(Data for analysis Opens)

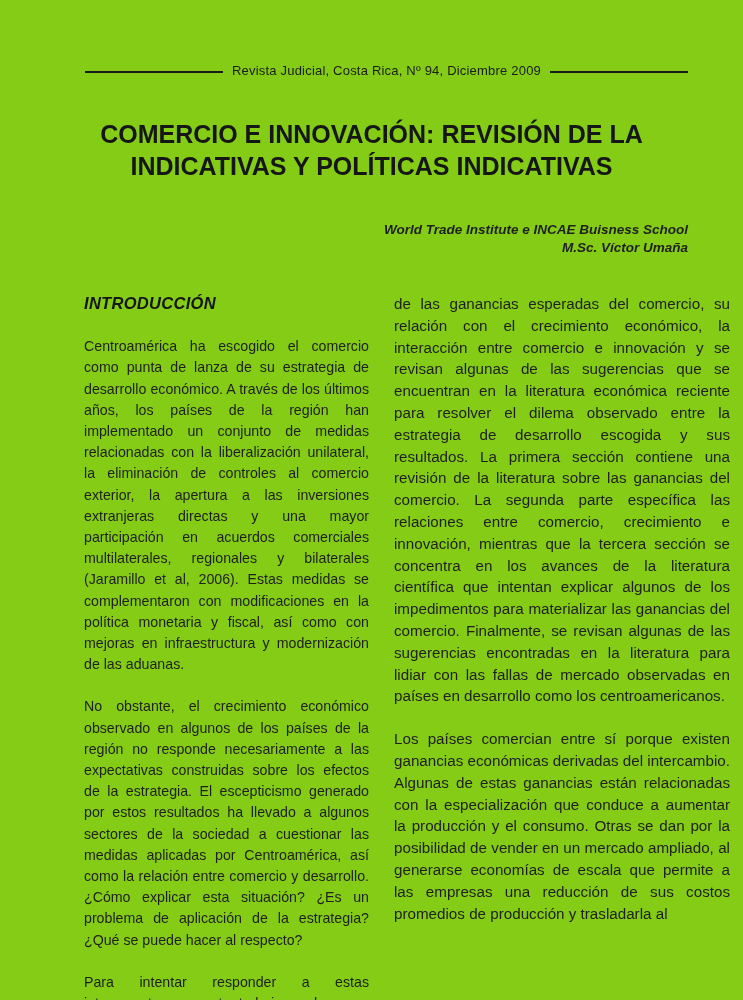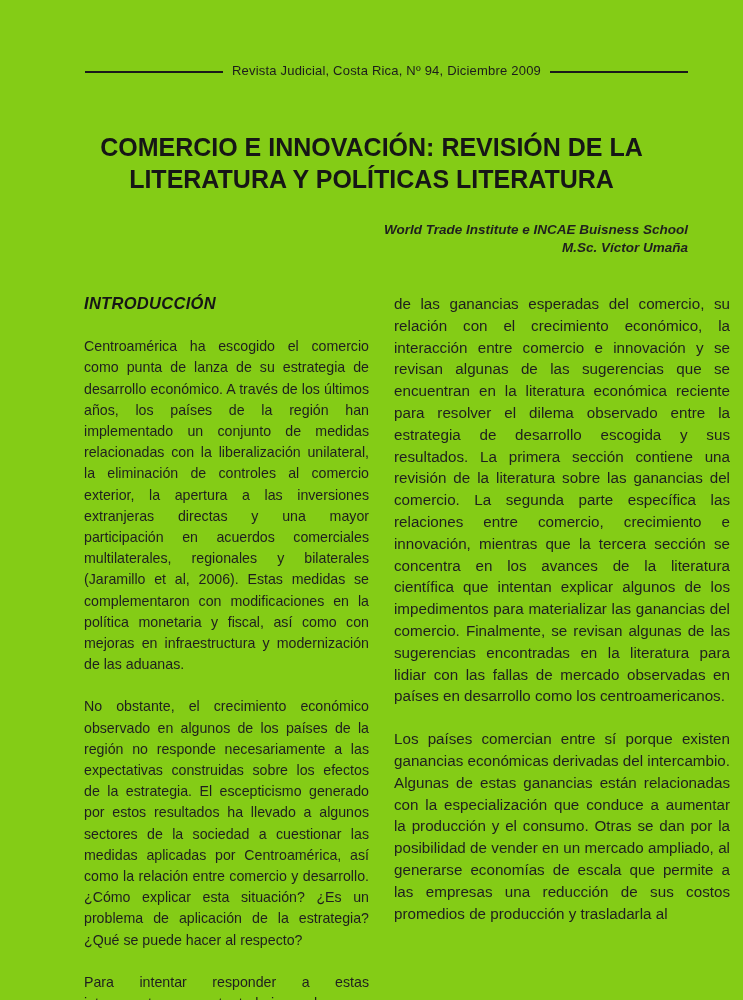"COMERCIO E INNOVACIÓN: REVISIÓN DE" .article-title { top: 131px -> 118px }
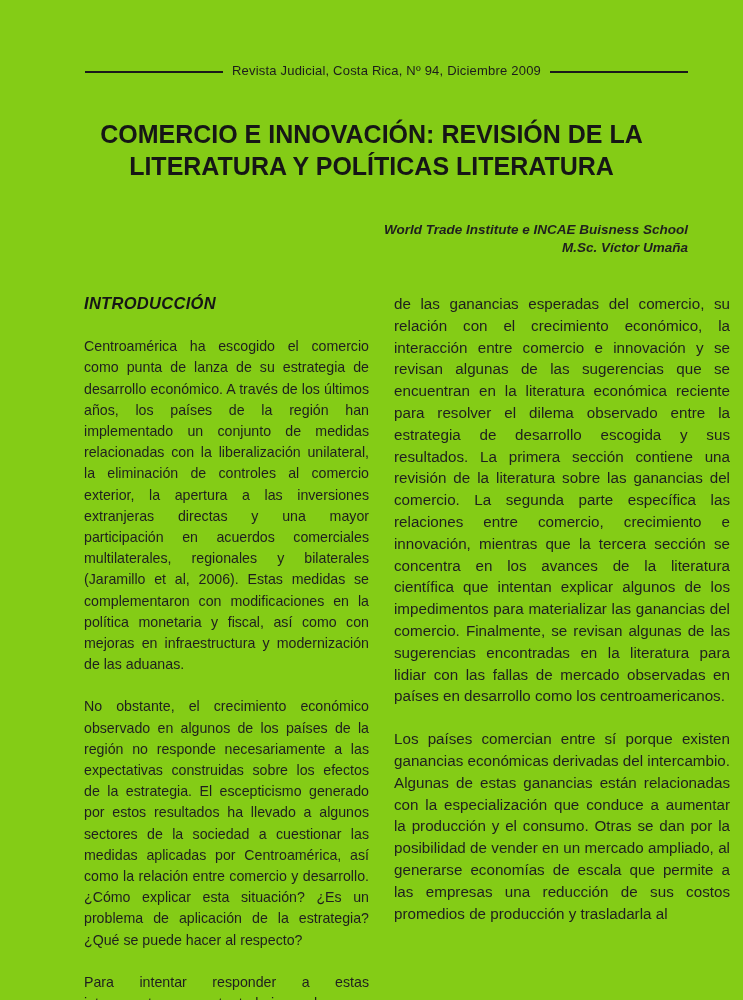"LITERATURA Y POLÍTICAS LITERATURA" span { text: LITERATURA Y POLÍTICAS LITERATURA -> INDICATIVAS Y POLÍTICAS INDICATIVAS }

(Data for analysis Closes)
(Data for analysis Opens)

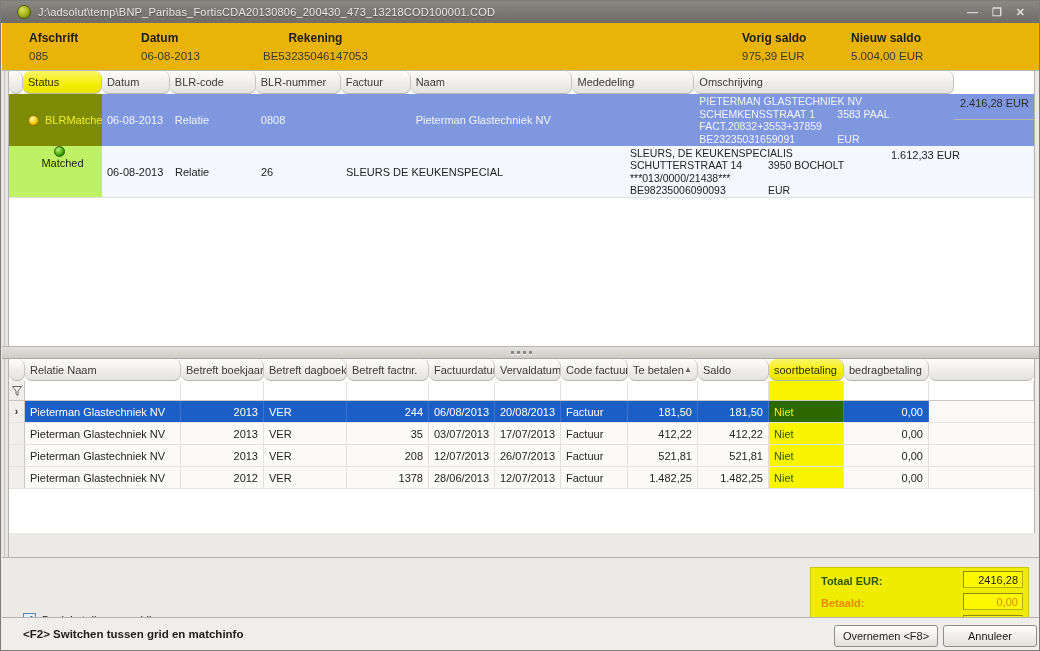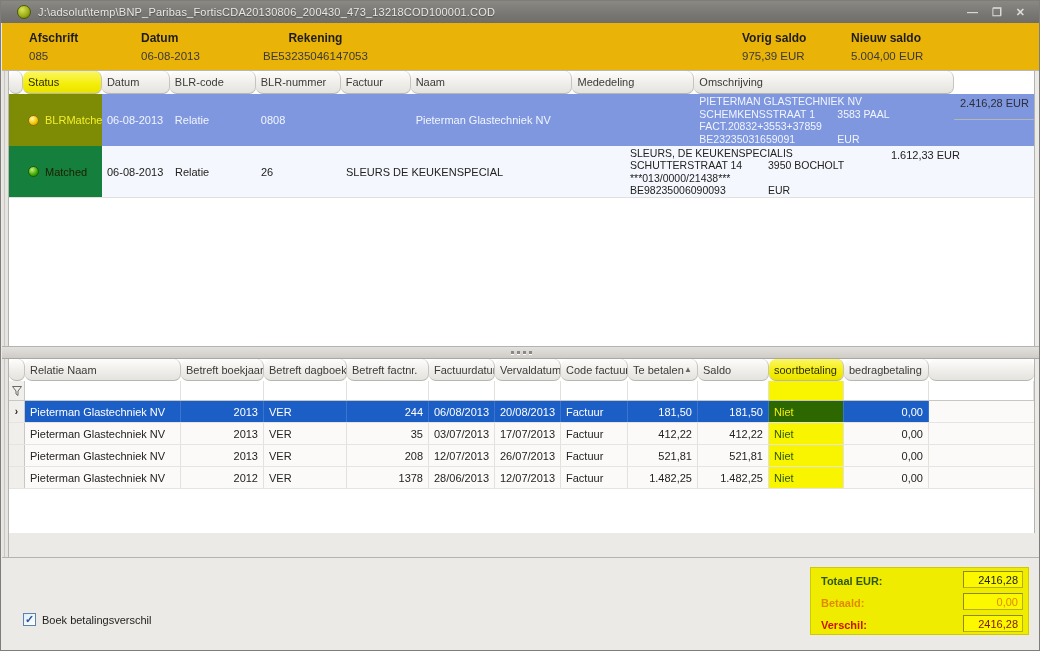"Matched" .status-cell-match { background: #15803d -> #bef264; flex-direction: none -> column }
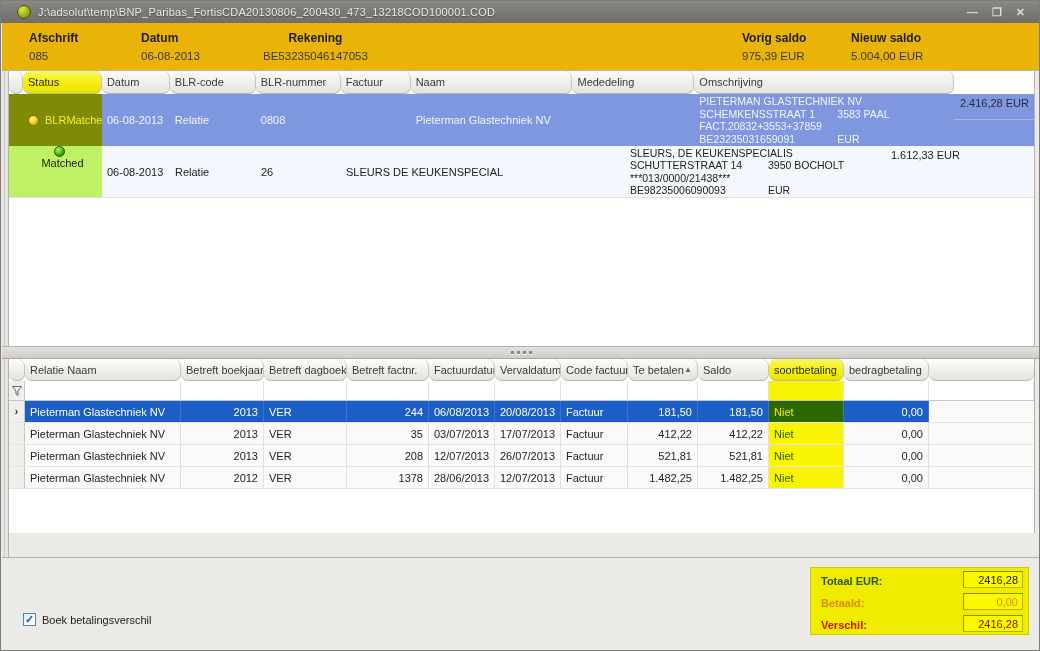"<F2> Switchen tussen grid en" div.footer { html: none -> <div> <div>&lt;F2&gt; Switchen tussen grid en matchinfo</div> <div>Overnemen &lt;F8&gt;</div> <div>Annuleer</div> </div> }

(Data for analysis Closes)
(Data for analysis Opens)

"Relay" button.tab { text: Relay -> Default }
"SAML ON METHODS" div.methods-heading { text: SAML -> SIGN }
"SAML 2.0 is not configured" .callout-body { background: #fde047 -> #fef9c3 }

(Data for analysis Closes)

**Instructions for the task**
Your reply should be a single number: how many lines in the listing above include the string "SAML".

**Exercise answer**
2